Aspect How Luck interacts
Neutral value 5 Luck: one roll, no advantage or disadvantage.
Per point above 5 +10% chance to roll one extra die and keep the best result.
Per point below 5 +10% chance to roll one extra die and keep the worst result.
At 10 Luck 50% chance to roll two dice, pick the best.
At 15 Luck 100% chance to roll two dice, pick the best.
At 0 Luck 50% chance to roll two dice, pick the worst.
Below –5 or above 15 Likely adds a third die, exaggerating advantage or disadvantage further.
Main uses Crit chance, event/stat checks, loot quality, item pools, shop inventory.
Tooltip summary Affects base crit chance and all randomness in the game.
 

How the core luck formula actually works

Luck in Mewgenics is built around rerolls rather than a flat percentage bonus, which is why even a couple of points can feel stronger than other stats.

Image Credits: Mewgenics / YouTube – ProxyDerp

At 5 Luck you are in a neutral state: whenever the game needs a random check that uses Luck, it rolls once and accepts the result.

For every point of Luck above 5, you gain a 10 percent chance for an extra roll and then the game keeps the better of the two results, effectively giving you advantage when Luck is high.

For every point of Luck below 5, you gain a 10 percent chance for an extra roll but this time the game keeps the worse result, giving you disadvantage as your Luck drops.

In practice, that means a small change in Luck bends the distribution of outcomes instead of simply pushing the percentage up or down in a linear way.

How luck changes your odds in real terms

To see what that actually does, imagine any Luck‑based check as rolling a number between 0 and 100 and comparing it to a threshold, like a 30 percent success chance.

  • At 5 Luck, you get one roll and succeed 30 times out of 100 on average.
  • At 6 Luck, you have a 10 percent chance of rolling twice and keeping the better roll; that nudges your success rate to about 32.1 percent on that same 30 percent check.
  • At high Luck, the effect becomes most visible around coin‑flip situations: at 15 Luck, a 50 percent check effectively becomes about 75 percent because you are always rolling twice and keeping the best result.

The flip side is brutal when you go negative: at –5 Luck you always roll twice and keep the worst result, which drags that same 50 percent coin flip down to 25 percent, and if extra dice are added deeper into the negatives it can sink as low as around 12 percent with three dice.

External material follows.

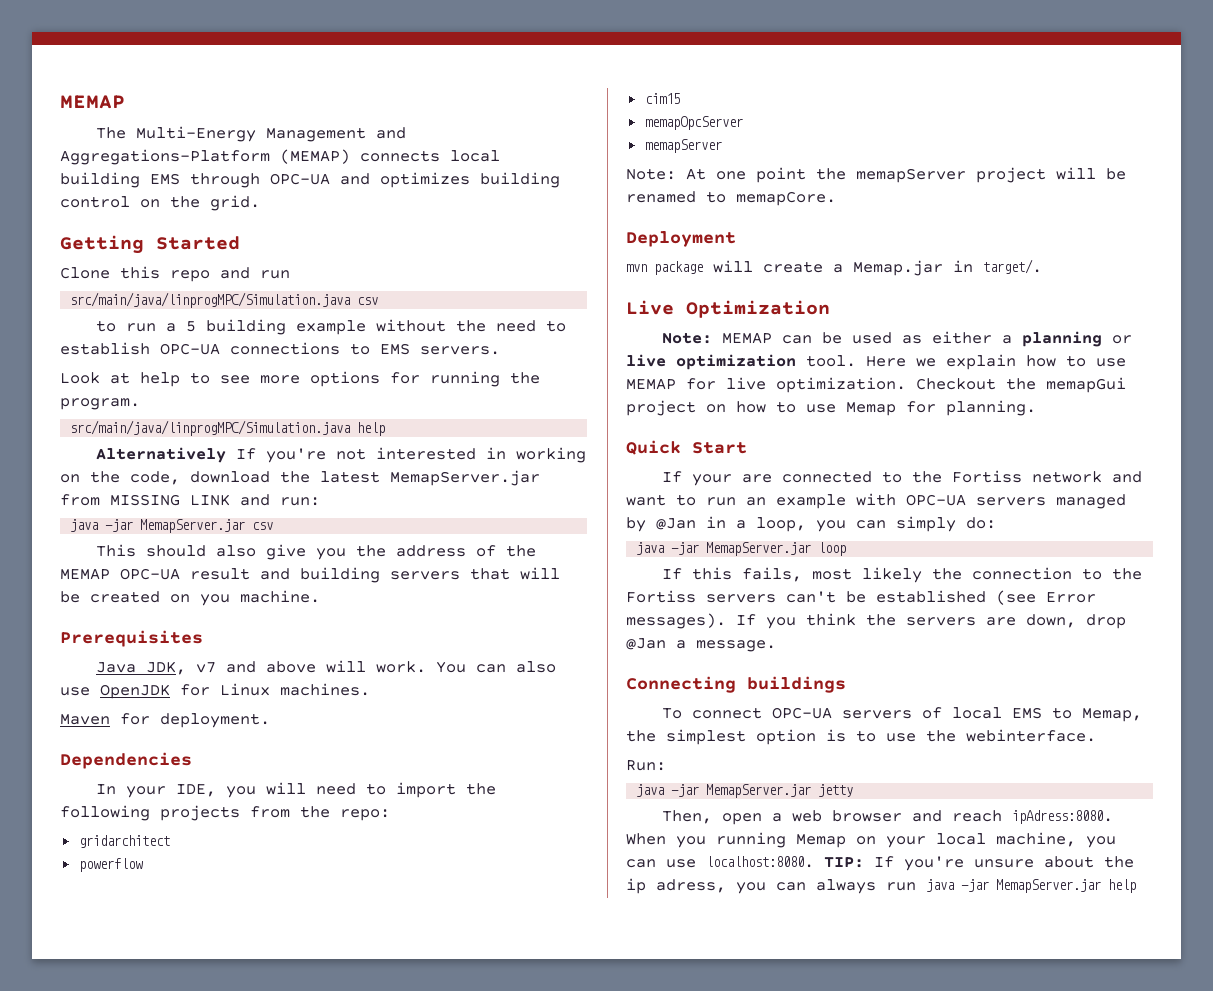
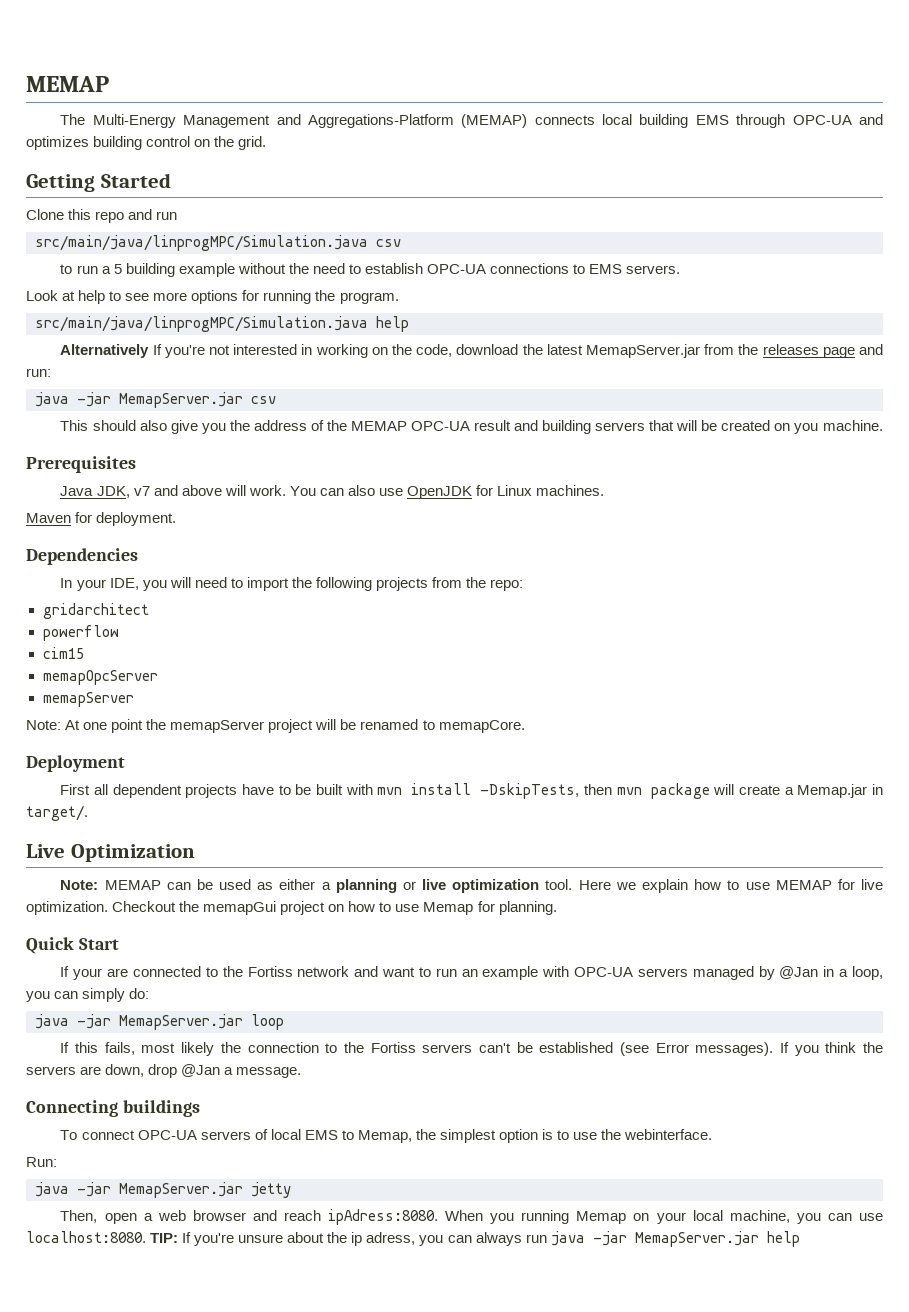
[110,494,230,506] MISSING LINK -> [738,344,855,358] the releases page
(736, 239) none -> [60,783,613,799] First all dependent projects have to be built with mvn install -DskipTests, then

Low‑base‑chance events (like 1 percent or 5 percent rolls) gain the biggest relative boost from advantage, even though the absolute increase is still small, so Luck is especially good at making rare things slightly less rare without completely breaking them.

Image Credits: Mewgenics

How luck affects critical hits

In the stat screen, Luck is described as affecting your base crit chance along with other randomness, but the precise base crit number is not exposed.

Internal data files suggest that crit rate starts from a default value and then adds whatever you get from stats and other modifiers; however, you can see crits even without any obvious crit bonuses, so the true baseline is clearly non‑zero even if some files list it as zero by default.

Luck sits on top of this by feeding into crit chance rolls like any other Luck‑driven check, which means that at high Luck your crit odds on every eligible attack are rolled with advantage.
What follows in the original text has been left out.